Hughes pushed to create a performance auditor to serve as a watchdog on county spending. Norman defended the post, even as questions mounted about its effectiveness.
Hughes' pet issue was impact fees. Norman helped win approval to waive them in depressed areas to encourage development.
"Jim was more vocal in supporting the impact fee zones than anyone else was," said former commissioner and current Hillsborough clerk of courts Pat Frank, a Democrat.
When other commissioners supported raising impact fees that go to schools, Norman vigorously fought them.
Hughes wasn't as vocal about taxes that went toward sporting arenas, which Norman championed. And when Norman proposed a big spending project — a $40 million amateur sports complex — Hughes lobbied other commissioners to support it.
Norman was hardly alone in receiving campaign money from Hughes. From 2000 until he died, Hughes, his family, businesses and associates gave at least $126,000 to local political candidates.
Norman got at least $6,500 in his 2002 election bid and another $8,000 in 2006, while other commissioners who crossed Hughes got cut off.
Current commissioners Ken Hagan and Mark Sharpe lost his support over the school impact fee vote. Al Higginbotham wouldn't support Norman's park plan and got no more money.
For his campaign largesse, Hughes was seen as a bogeyman to those who thought he wielded too much influence, particularly opponents of unbridled growth. Some commissioners say his donations came with strings.
Republican Commissioner Rose Ferlita recalled a meeting during her 2006 commission campaign. He asked her if she would "look my way" on issues. Ferlita said she declined.

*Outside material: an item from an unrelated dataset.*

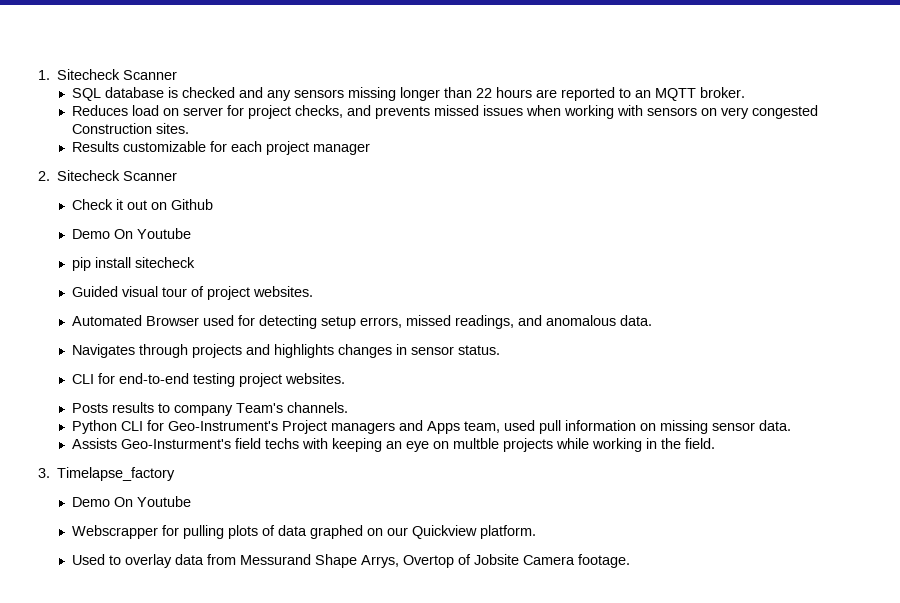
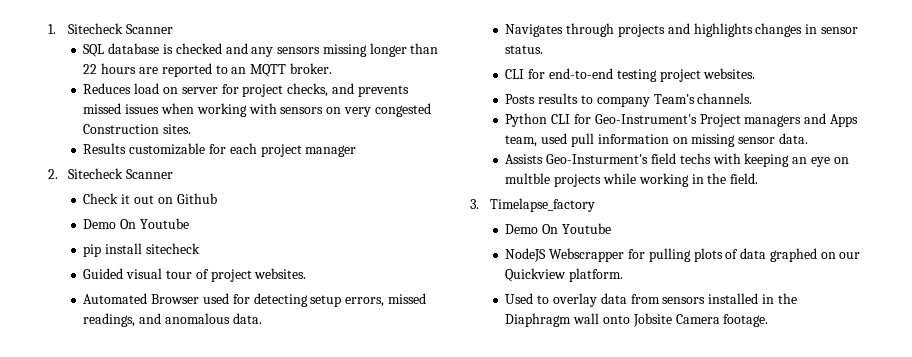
- Webscrapper for pulling plots of data graphed on our Quickview platform.
+ NodeJS Webscrapper for pulling plots of data graphed on our Quickview platform.
- Used to overlay data from Messurand Shape Arrys, Overtop of Jobsite Camera footage.
+ Used to overlay data from sensors installed in the Diaphragm wall onto Jobsite Camera footage.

"I found very quickly that Ralph expected something back from me if I was going to be one of his chosen candidates," she said.
Her comments came shortly after Hughes' death, during a commission meeting where Norman proposed naming the county's prestigious Moral Courage Award after his friend and supporter. Norman blasted those who protested the move.
In an impassioned speech, Norman described Hughes as a champion of the American dream who fought for those less fortunate. He said Hughes consistently stood up to government when it tried to raise taxes. He even had a video made of some of Hughes' speeches.
"Politics twists things around. I admire everybody that puts money into the process," Norman said. "I've never seen anybody put their money where their mouth is like Mr. Hughes."
Commissioners agreed to rename the award, but later took his name off when the IRS said Hughes died owing millions in unpaid taxes, an allegation his family disputes.